-- MATERIAL TO PROCESS follows --
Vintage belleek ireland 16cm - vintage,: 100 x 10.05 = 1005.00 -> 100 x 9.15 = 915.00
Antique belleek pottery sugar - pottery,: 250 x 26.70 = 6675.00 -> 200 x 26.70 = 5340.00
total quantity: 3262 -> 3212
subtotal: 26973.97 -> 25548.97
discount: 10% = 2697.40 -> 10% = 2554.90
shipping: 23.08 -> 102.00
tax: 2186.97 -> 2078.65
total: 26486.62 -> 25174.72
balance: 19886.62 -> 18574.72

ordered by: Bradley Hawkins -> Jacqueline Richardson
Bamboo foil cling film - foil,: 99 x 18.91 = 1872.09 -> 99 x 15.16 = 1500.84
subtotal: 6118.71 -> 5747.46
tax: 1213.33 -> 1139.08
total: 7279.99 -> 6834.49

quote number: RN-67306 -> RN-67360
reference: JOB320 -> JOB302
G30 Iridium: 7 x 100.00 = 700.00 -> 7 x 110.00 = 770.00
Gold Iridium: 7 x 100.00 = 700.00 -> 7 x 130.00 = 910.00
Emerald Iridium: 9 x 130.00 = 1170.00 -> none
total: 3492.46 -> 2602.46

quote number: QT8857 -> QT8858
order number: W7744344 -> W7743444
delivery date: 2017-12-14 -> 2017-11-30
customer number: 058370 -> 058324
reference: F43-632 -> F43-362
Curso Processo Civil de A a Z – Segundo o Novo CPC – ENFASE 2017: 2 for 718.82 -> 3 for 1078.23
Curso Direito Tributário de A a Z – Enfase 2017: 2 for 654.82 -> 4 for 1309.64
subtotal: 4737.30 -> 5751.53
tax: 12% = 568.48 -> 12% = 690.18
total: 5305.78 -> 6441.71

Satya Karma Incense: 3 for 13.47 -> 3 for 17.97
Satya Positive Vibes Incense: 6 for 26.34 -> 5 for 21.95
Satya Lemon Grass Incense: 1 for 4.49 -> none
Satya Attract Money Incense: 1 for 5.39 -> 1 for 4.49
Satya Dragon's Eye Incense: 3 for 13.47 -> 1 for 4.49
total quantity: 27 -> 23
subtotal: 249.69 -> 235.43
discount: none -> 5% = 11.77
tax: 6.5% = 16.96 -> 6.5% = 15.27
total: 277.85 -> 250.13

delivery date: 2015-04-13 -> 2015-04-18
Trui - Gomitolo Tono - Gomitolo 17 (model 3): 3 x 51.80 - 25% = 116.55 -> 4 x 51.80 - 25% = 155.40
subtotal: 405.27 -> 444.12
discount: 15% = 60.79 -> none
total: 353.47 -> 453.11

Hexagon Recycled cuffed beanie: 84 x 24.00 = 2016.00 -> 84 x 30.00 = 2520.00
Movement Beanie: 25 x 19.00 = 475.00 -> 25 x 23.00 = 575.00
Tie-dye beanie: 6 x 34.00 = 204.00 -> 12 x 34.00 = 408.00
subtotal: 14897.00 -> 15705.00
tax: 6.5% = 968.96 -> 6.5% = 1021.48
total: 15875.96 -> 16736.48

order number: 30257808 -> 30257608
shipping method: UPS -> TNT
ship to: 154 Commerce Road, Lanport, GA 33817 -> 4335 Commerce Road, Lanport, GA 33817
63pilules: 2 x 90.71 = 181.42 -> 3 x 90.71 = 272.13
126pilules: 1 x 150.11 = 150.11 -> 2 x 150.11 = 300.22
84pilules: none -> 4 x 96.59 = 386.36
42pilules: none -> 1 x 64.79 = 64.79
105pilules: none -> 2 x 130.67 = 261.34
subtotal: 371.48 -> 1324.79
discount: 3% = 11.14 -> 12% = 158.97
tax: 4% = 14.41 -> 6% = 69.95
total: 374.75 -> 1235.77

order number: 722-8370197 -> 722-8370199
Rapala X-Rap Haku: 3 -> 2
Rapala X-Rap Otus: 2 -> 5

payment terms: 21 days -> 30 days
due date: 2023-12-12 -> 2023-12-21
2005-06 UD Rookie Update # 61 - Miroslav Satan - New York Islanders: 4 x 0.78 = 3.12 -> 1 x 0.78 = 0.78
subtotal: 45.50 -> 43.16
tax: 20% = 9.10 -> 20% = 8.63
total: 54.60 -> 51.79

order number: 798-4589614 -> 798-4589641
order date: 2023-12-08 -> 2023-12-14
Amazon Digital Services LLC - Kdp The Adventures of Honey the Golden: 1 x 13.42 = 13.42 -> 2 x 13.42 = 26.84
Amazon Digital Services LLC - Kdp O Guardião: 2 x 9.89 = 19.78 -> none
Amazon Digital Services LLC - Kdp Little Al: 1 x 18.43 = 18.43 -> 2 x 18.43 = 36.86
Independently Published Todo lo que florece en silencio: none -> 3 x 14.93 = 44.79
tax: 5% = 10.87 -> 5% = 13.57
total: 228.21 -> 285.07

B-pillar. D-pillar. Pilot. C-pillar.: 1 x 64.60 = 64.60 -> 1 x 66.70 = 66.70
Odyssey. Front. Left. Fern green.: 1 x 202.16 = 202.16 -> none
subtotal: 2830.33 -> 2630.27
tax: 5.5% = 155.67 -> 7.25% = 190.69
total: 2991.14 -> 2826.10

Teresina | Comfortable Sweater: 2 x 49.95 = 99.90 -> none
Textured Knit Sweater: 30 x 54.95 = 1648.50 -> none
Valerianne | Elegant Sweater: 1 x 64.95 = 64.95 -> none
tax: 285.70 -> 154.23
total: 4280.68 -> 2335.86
-- MATERIAL TO PROCESS concluded --
• [EXERCISE GOAL]: Find every line above that contains the word "quote", and return each one.

• [OUTPUT FOR THIS TASK]:
quote number: RN-67306 -> RN-67360
quote number: QT8857 -> QT8858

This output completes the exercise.